I never really spent much time watching the Olympics, but this year I watched it every day, partly because it happened to be in China, partly because only recently have I been able to watch HDTV programming, so watching everything in high definition still seems novel.
- The opening ceremony was very impressive, but why did China have to taint it with the digital doctoring?
- The new gymnastics scoring system is totally broken. Laypeople can’t relate to the scores and have no idea what’s good or bad. This was even worse for the team and all-around competitions since not all gymnasts performed the same exercise at the same time and each exercise had its own baseline for difficulty scores. I also think the difficulty scores get way too much weight. And, of course, the tie-breaking system is a joke.

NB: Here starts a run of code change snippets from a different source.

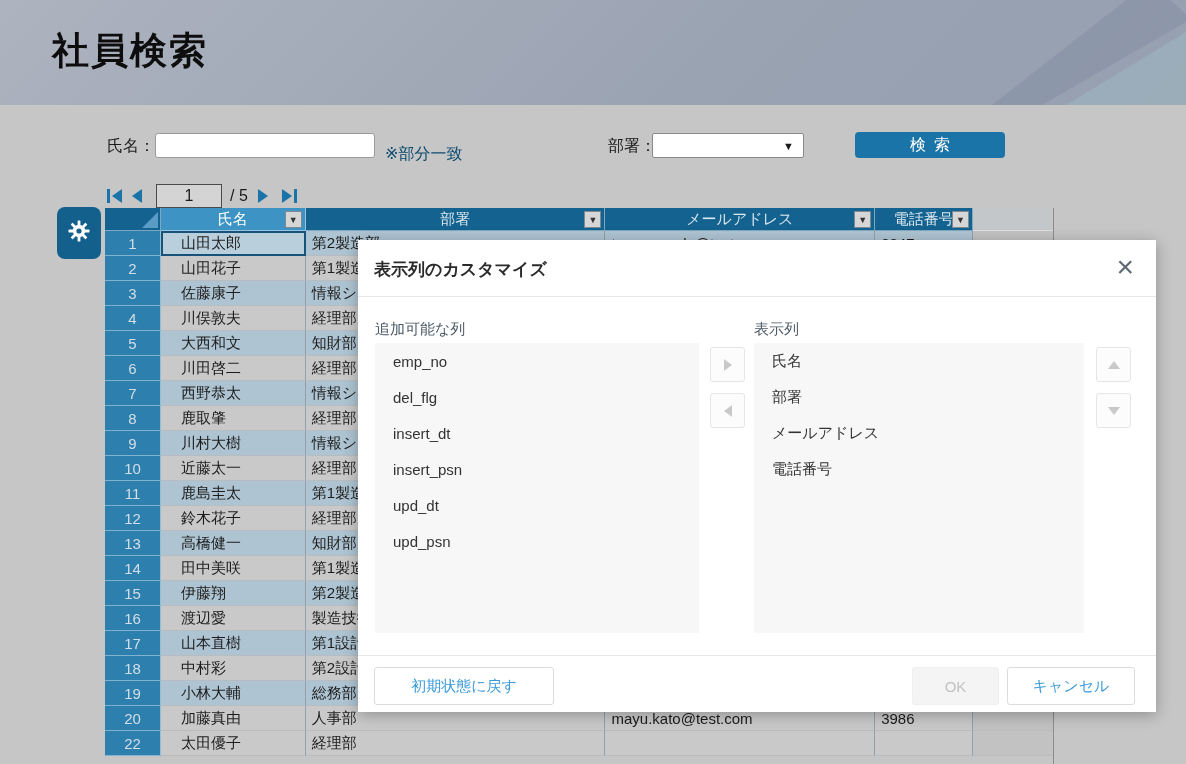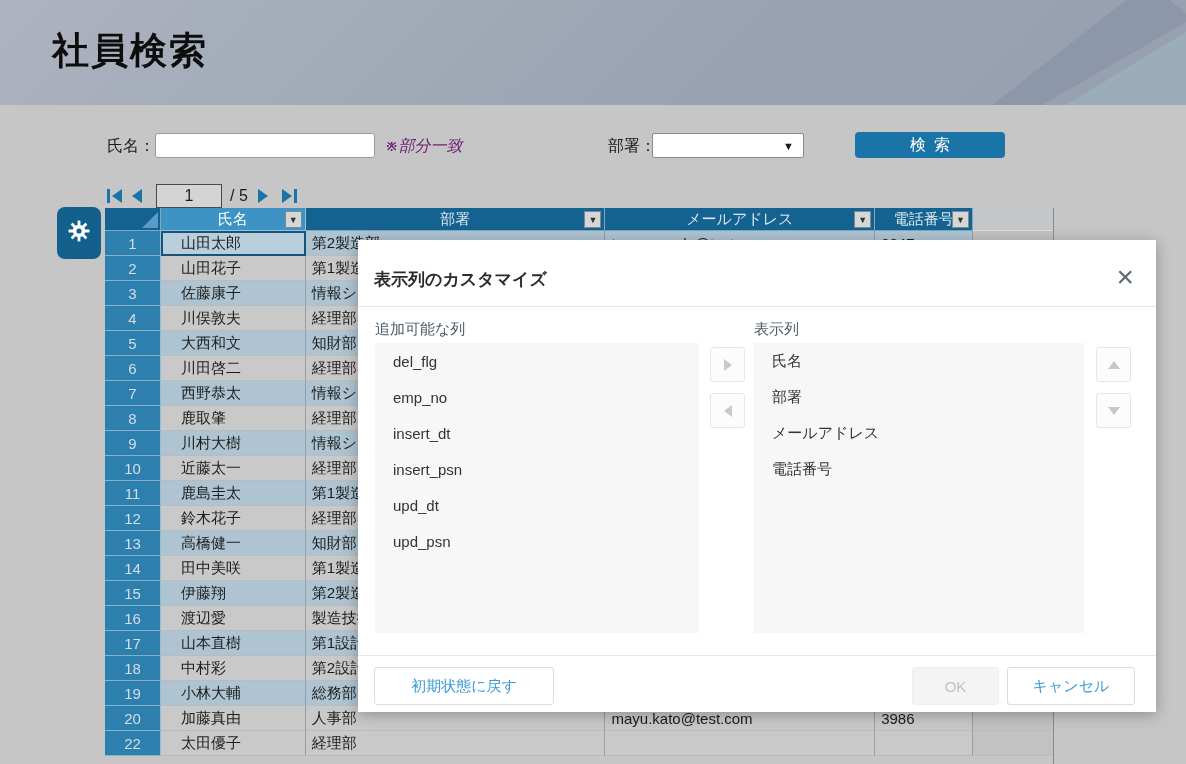"※部分一致" .note-partial { color: #701a75 -> #0c4a6e; font-style: italic -> none; top: 6px -> 14px }
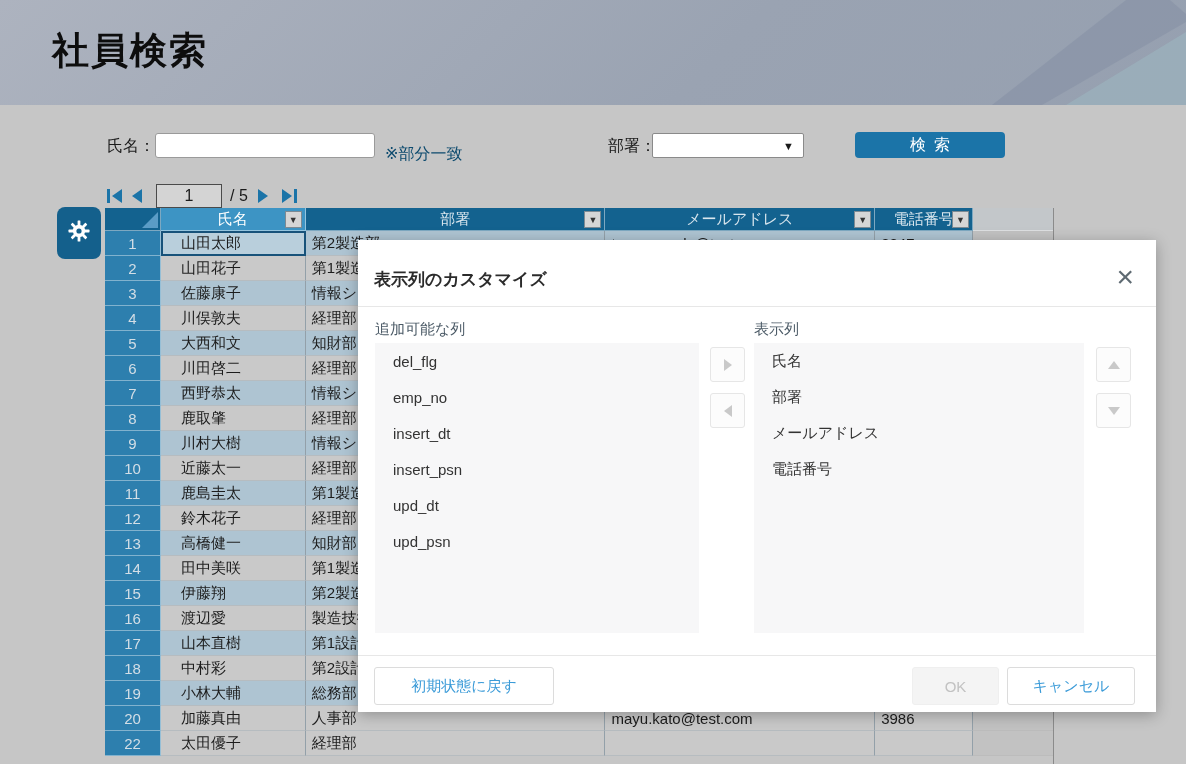"表示列のカスタマイズ" .dlg-header { margin-top: 10px -> none }
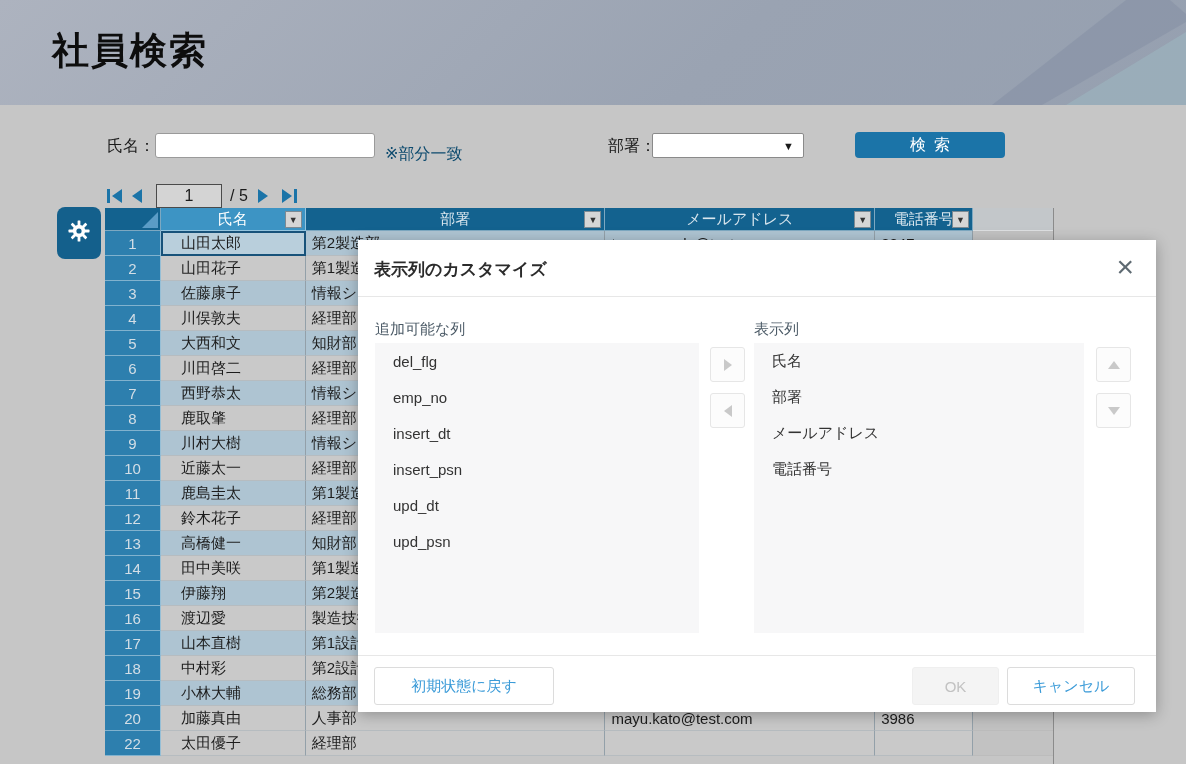"del_flg" div.list-item { order: before "emp_no" -> after "emp_no" }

- The outfits that the U.S. women’s gymnastics team wore made them look like Coca-Cola cans with blond ponytails.
- The linesmen who run up to the javelins and shot-put balls as they’re landing are nuts.
- I think I liked it better when the Summer and Winter Olympics were in the same year. I think having Olympic games every other year is too frequent and takes some of the magic out of it; I remember the 1984 and 1988 games seeming more special. (Of course, that might be because they happened to be the first two that I have any recollection of, and the competition between the two sides of the Iron Curtain heightened some of the drama.) Plus, they got to distract everyone from all the presidential politicking.
- Isn’t this a perfect opportunity for NBC affiliates to do something useful with their other digital subchannels instead of showing around-the-clock HD weather reports?
- Why were events shown live in the Eastern Time Zone (and presumably in the Central Time Zone) but not for the rest of the U.S.? Meanwhile people on the west coast had three extra hours for various newscasters and websites to spoil results for them.